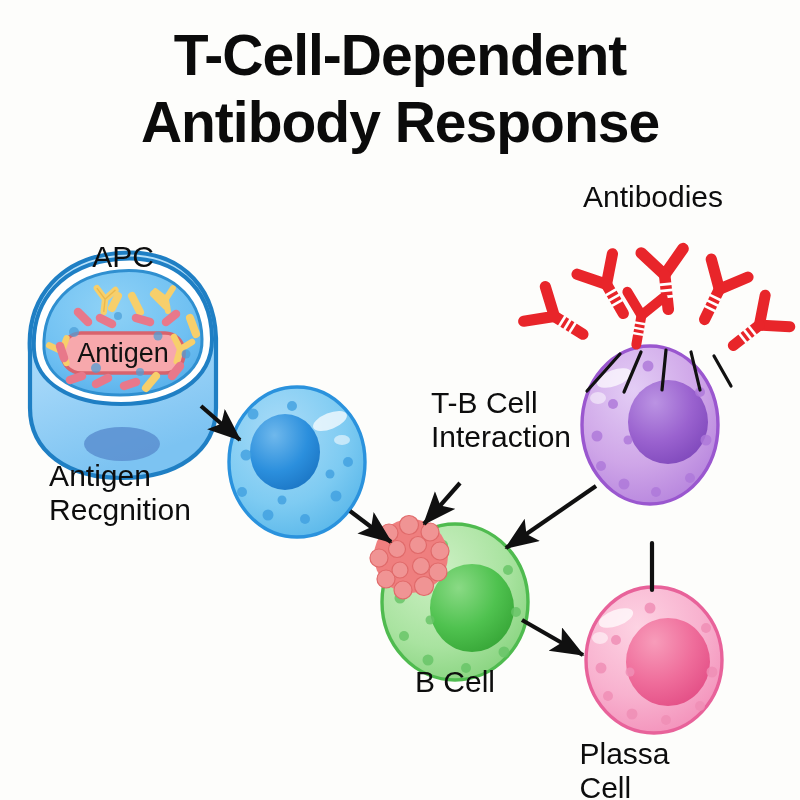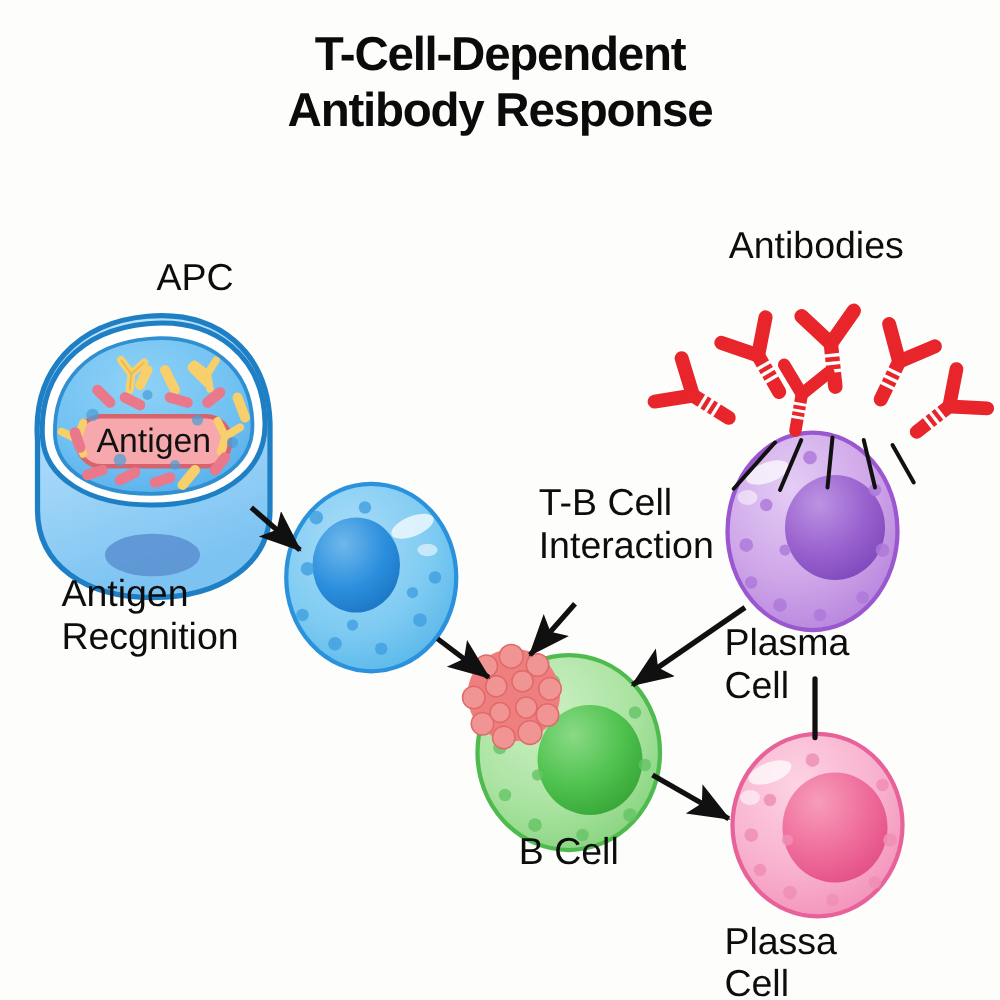--- a/index.html
+++ b/index.html
@@ -32,7 +32,7 @@
     text-align: center;
     font-family: "Liberation Sans", sans-serif;
     font-weight: bold;
-    font-size: 38px;
+    font-size: 57px;
     line-height: 1.18;
     letter-spacing: -1px;
     color: #0b0b0b;

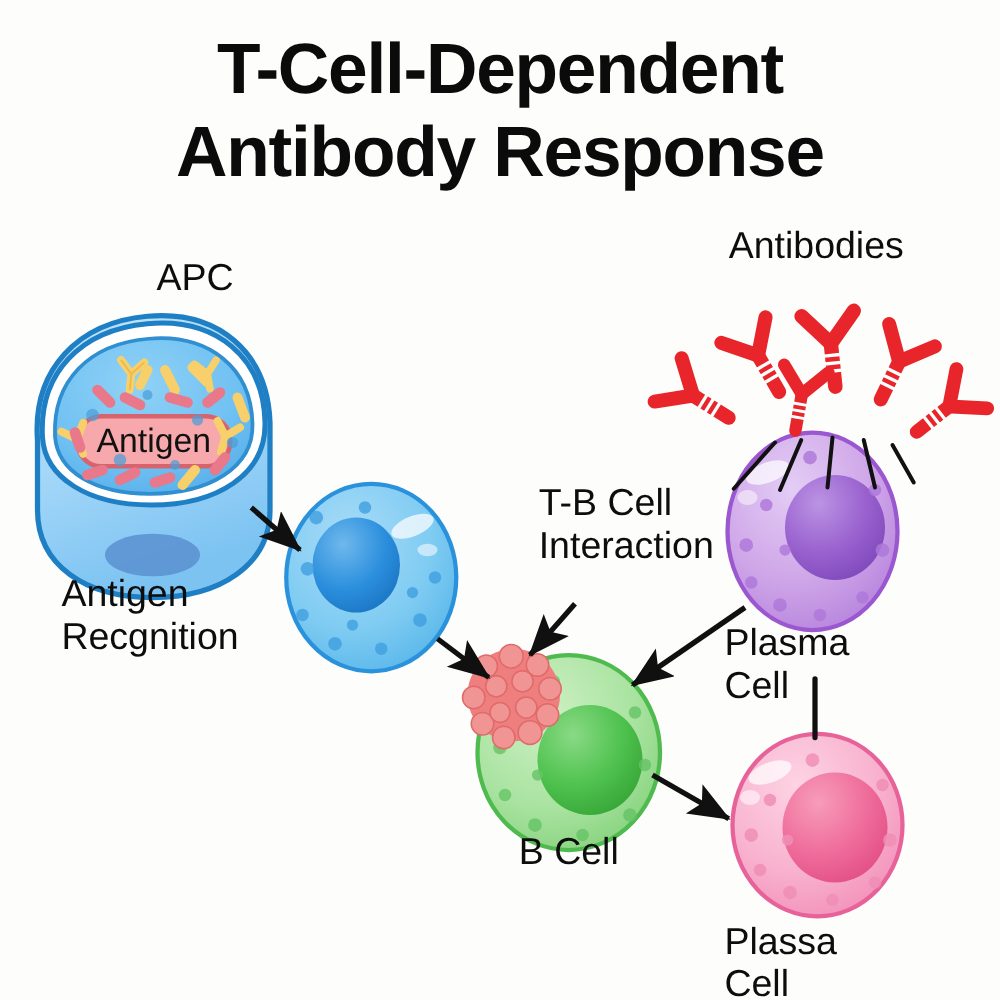--- a/index.html
+++ b/index.html
@@ -350,7 +350,7 @@
 
   <div class="antigen-text" style="left:123px; top:353px;">Antigen</div>
 
-  <div class="lbl" style="left:123px; top:206px;margin-left:33px;">APC</div>
+  <div class="lbl" style="left:123px; top:240px;">APC</div>
 
   <div class="lbl" style="left:120px; top:459px;">Antigen
 Recgnition</div>

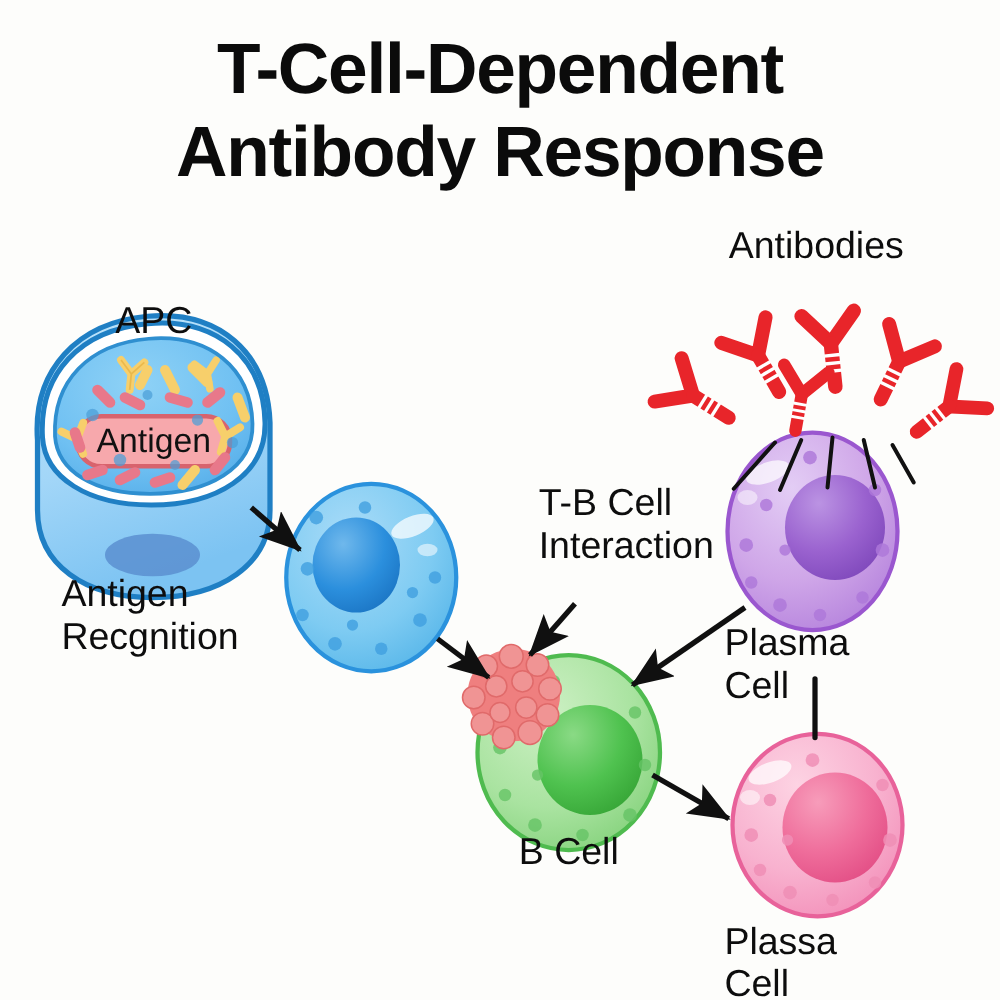--- a/index.html
+++ b/index.html
@@ -363,7 +363,6 @@
 
   <div class="lbl" style="left:653px; top:180px;">Antibodies</div>
 
-  <div class="lbl" style="left:653px; top:498px;">Plasma Cell</div>
 
   <div class="lbl" style="left:653px; top:737px;">Plassa Cell</div>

• ASSIGNMENT:
Please find each line in the records above that holds the word "Antigen", and copy it.

• SOLUTION BELOW:
   <div class="antigen-text" style="left:123px; top:353px;">Antigen</div>
   <div class="lbl" style="left:120px; top:459px;">Antigen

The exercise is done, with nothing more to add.